Exercise instructions
Would you please set down the lines of the data from the one containing "- Turret locking on people ()" to the final line, exactly and only those?

Information given
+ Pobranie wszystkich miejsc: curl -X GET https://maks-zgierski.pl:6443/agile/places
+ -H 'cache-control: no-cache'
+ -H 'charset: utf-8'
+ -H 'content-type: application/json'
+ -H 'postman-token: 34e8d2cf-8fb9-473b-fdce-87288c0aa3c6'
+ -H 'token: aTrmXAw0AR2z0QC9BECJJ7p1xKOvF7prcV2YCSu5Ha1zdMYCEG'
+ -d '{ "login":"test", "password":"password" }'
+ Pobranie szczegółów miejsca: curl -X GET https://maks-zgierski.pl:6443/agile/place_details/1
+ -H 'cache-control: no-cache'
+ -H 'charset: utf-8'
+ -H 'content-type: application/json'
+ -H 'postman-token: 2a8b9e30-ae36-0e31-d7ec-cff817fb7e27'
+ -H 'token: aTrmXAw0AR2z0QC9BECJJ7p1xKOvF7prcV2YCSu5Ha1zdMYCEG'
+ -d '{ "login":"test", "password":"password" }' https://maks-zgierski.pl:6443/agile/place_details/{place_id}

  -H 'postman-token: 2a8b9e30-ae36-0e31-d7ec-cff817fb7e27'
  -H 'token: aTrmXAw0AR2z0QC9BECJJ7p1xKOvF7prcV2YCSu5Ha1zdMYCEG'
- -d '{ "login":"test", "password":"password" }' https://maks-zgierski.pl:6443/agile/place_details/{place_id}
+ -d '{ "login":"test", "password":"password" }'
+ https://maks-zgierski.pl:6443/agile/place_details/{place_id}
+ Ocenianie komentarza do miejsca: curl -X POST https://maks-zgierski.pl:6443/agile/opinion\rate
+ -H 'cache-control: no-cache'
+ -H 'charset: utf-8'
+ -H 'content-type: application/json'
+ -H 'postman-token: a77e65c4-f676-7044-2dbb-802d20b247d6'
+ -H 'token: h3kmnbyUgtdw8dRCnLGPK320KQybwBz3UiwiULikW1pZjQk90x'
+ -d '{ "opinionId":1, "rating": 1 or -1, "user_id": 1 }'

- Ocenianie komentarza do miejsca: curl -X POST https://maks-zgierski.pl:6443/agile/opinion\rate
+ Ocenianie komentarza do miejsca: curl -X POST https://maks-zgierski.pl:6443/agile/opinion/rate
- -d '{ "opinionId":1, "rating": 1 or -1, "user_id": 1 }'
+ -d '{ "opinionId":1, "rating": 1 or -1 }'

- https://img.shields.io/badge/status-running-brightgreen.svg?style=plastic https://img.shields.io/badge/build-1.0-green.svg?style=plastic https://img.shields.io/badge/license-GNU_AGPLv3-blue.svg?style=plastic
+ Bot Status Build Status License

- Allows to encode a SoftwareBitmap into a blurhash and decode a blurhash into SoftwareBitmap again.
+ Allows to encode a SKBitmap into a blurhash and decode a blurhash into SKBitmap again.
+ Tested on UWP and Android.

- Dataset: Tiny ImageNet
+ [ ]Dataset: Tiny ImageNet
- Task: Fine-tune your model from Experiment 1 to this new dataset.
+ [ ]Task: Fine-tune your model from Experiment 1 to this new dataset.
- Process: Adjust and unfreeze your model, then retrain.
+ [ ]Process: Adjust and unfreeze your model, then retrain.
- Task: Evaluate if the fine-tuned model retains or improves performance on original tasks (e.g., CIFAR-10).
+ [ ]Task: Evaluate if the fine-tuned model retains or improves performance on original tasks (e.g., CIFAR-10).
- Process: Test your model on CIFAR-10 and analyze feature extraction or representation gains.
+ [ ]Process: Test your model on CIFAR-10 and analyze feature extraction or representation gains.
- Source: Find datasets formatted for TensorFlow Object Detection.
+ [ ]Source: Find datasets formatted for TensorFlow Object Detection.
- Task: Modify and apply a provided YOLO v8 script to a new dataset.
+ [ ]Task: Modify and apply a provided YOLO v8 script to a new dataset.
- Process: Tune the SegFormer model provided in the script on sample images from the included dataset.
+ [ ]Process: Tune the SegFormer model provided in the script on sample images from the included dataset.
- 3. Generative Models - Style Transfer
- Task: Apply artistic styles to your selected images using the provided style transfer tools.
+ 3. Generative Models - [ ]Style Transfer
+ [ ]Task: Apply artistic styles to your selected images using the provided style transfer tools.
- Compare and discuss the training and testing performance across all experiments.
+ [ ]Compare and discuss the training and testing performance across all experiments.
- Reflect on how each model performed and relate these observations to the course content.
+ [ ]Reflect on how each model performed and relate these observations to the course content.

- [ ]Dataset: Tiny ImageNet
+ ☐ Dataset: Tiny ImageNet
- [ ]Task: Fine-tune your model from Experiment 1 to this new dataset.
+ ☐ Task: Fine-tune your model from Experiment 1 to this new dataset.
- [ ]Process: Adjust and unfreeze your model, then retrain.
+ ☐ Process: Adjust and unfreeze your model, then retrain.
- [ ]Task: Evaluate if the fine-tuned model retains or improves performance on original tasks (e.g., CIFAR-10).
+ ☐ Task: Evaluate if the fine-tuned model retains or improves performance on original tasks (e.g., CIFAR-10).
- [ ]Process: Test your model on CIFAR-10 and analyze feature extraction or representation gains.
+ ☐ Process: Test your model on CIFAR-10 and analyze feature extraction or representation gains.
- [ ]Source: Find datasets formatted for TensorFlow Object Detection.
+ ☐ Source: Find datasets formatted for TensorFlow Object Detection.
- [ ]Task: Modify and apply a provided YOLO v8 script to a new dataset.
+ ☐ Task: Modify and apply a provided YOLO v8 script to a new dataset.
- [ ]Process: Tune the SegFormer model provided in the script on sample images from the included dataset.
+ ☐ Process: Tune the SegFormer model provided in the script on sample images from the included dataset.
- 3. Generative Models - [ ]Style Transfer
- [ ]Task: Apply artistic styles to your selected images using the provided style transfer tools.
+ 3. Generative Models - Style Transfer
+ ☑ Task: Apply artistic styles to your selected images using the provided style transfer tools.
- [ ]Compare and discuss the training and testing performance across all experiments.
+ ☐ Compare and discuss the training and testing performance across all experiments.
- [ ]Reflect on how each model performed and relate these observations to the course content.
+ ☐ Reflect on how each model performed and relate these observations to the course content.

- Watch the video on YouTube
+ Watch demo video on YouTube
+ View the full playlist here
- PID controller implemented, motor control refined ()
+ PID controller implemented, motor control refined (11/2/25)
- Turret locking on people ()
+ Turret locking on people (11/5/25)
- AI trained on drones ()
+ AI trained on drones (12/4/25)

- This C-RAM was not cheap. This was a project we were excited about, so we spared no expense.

Answer for the task
- Turret locking on people ()
+ Turret locking on people (11/5/25)
- AI trained on drones ()
+ AI trained on drones (12/4/25)

- This C-RAM was not cheap. This was a project we were excited about, so we spared no expense.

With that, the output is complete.